• _MATERIAL PROVIDED_
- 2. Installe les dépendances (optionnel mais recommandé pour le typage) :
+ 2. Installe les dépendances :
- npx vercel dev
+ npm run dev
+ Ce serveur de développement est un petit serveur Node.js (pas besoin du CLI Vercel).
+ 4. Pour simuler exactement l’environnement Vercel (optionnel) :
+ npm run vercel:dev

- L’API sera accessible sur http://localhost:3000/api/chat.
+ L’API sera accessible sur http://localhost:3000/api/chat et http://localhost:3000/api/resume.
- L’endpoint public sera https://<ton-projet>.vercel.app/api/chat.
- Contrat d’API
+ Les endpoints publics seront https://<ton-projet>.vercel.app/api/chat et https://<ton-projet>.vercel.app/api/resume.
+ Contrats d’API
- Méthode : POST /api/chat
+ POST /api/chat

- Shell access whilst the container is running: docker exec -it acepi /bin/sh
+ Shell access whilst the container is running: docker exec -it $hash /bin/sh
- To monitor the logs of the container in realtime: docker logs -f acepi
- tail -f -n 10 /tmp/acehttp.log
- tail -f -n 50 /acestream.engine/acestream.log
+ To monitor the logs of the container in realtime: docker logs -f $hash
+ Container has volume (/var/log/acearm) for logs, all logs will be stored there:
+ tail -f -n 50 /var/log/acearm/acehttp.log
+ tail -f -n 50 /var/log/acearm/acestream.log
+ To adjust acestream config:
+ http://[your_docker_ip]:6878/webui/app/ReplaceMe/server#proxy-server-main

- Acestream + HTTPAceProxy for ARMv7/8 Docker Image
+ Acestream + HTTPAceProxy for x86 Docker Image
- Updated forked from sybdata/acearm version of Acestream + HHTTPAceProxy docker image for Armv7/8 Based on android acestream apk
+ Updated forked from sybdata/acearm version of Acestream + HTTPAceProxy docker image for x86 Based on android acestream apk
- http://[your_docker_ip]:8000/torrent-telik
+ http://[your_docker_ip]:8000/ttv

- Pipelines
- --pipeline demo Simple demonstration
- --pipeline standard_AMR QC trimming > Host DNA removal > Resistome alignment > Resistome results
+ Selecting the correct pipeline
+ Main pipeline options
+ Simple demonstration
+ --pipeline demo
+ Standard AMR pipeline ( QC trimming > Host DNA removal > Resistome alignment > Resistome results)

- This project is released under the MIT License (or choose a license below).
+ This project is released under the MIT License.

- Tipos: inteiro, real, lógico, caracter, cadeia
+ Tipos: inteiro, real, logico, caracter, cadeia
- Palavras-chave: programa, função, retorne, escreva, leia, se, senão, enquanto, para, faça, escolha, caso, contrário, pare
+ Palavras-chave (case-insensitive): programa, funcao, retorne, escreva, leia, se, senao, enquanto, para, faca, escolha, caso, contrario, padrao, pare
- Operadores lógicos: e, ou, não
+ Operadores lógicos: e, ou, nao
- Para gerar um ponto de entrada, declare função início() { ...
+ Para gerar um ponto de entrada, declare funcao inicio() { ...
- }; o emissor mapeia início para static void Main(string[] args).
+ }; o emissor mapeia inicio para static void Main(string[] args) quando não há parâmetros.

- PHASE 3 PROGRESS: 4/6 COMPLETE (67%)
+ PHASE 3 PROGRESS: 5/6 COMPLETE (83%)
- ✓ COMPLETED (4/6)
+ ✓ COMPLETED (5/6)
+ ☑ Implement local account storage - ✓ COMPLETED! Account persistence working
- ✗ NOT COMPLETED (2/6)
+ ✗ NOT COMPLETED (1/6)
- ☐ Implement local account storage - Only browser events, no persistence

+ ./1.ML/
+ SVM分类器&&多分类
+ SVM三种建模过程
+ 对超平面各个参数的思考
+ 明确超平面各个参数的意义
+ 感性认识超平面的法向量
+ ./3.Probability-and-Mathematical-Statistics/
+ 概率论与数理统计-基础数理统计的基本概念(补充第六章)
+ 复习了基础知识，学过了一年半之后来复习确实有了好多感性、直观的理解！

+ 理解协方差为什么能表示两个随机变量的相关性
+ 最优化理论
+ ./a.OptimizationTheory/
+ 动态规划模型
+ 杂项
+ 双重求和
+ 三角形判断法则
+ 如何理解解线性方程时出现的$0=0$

• _TASK STATEMENT_
Give all the records above again, wording unchanged.

• _SOLUTION FOR THIS PROBLEM_
- 2. Installe les dépendances (optionnel mais recommandé pour le typage) :
+ 2. Installe les dépendances :
- npx vercel dev
+ npm run dev
+ Ce serveur de développement est un petit serveur Node.js (pas besoin du CLI Vercel).
+ 4. Pour simuler exactement l’environnement Vercel (optionnel) :
+ npm run vercel:dev

- L’API sera accessible sur http://localhost:3000/api/chat.
+ L’API sera accessible sur http://localhost:3000/api/chat et http://localhost:3000/api/resume.
- L’endpoint public sera https://<ton-projet>.vercel.app/api/chat.
- Contrat d’API
+ Les endpoints publics seront https://<ton-projet>.vercel.app/api/chat et https://<ton-projet>.vercel.app/api/resume.
+ Contrats d’API
- Méthode : POST /api/chat
+ POST /api/chat

- Shell access whilst the container is running: docker exec -it acepi /bin/sh
+ Shell access whilst the container is running: docker exec -it $hash /bin/sh
- To monitor the logs of the container in realtime: docker logs -f acepi
- tail -f -n 10 /tmp/acehttp.log
- tail -f -n 50 /acestream.engine/acestream.log
+ To monitor the logs of the container in realtime: docker logs -f $hash
+ Container has volume (/var/log/acearm) for logs, all logs will be stored there:
+ tail -f -n 50 /var/log/acearm/acehttp.log
+ tail -f -n 50 /var/log/acearm/acestream.log
+ To adjust acestream config:
+ http://[your_docker_ip]:6878/webui/app/ReplaceMe/server#proxy-server-main

- Acestream + HTTPAceProxy for ARMv7/8 Docker Image
+ Acestream + HTTPAceProxy for x86 Docker Image
- Updated forked from sybdata/acearm version of Acestream + HHTTPAceProxy docker image for Armv7/8 Based on android acestream apk
+ Updated forked from sybdata/acearm version of Acestream + HTTPAceProxy docker image for x86 Based on android acestream apk
- http://[your_docker_ip]:8000/torrent-telik
+ http://[your_docker_ip]:8000/ttv

- Pipelines
- --pipeline demo Simple demonstration
- --pipeline standard_AMR QC trimming > Host DNA removal > Resistome alignment > Resistome results
+ Selecting the correct pipeline
+ Main pipeline options
+ Simple demonstration
+ --pipeline demo
+ Standard AMR pipeline ( QC trimming > Host DNA removal > Resistome alignment > Resistome results)

- This project is released under the MIT License (or choose a license below).
+ This project is released under the MIT License.

- Tipos: inteiro, real, lógico, caracter, cadeia
+ Tipos: inteiro, real, logico, caracter, cadeia
- Palavras-chave: programa, função, retorne, escreva, leia, se, senão, enquanto, para, faça, escolha, caso, contrário, pare
+ Palavras-chave (case-insensitive): programa, funcao, retorne, escreva, leia, se, senao, enquanto, para, faca, escolha, caso, contrario, padrao, pare
- Operadores lógicos: e, ou, não
+ Operadores lógicos: e, ou, nao
- Para gerar um ponto de entrada, declare função início() { ...
+ Para gerar um ponto de entrada, declare funcao inicio() { ...
- }; o emissor mapeia início para static void Main(string[] args).
+ }; o emissor mapeia inicio para static void Main(string[] args) quando não há parâmetros.

- PHASE 3 PROGRESS: 4/6 COMPLETE (67%)
+ PHASE 3 PROGRESS: 5/6 COMPLETE (83%)
- ✓ COMPLETED (4/6)
+ ✓ COMPLETED (5/6)
+ ☑ Implement local account storage - ✓ COMPLETED! Account persistence working
- ✗ NOT COMPLETED (2/6)
+ ✗ NOT COMPLETED (1/6)
- ☐ Implement local account storage - Only browser events, no persistence

+ ./1.ML/
+ SVM分类器&&多分类
+ SVM三种建模过程
+ 对超平面各个参数的思考
+ 明确超平面各个参数的意义
+ 感性认识超平面的法向量
+ ./3.Probability-and-Mathematical-Statistics/
+ 概率论与数理统计-基础数理统计的基本概念(补充第六章)
+ 复习了基础知识，学过了一年半之后来复习确实有了好多感性、直观的理解！

+ 理解协方差为什么能表示两个随机变量的相关性
+ 最优化理论
+ ./a.OptimizationTheory/
+ 动态规划模型
+ 杂项
+ 双重求和
+ 三角形判断法则
+ 如何理解解线性方程时出现的$0=0$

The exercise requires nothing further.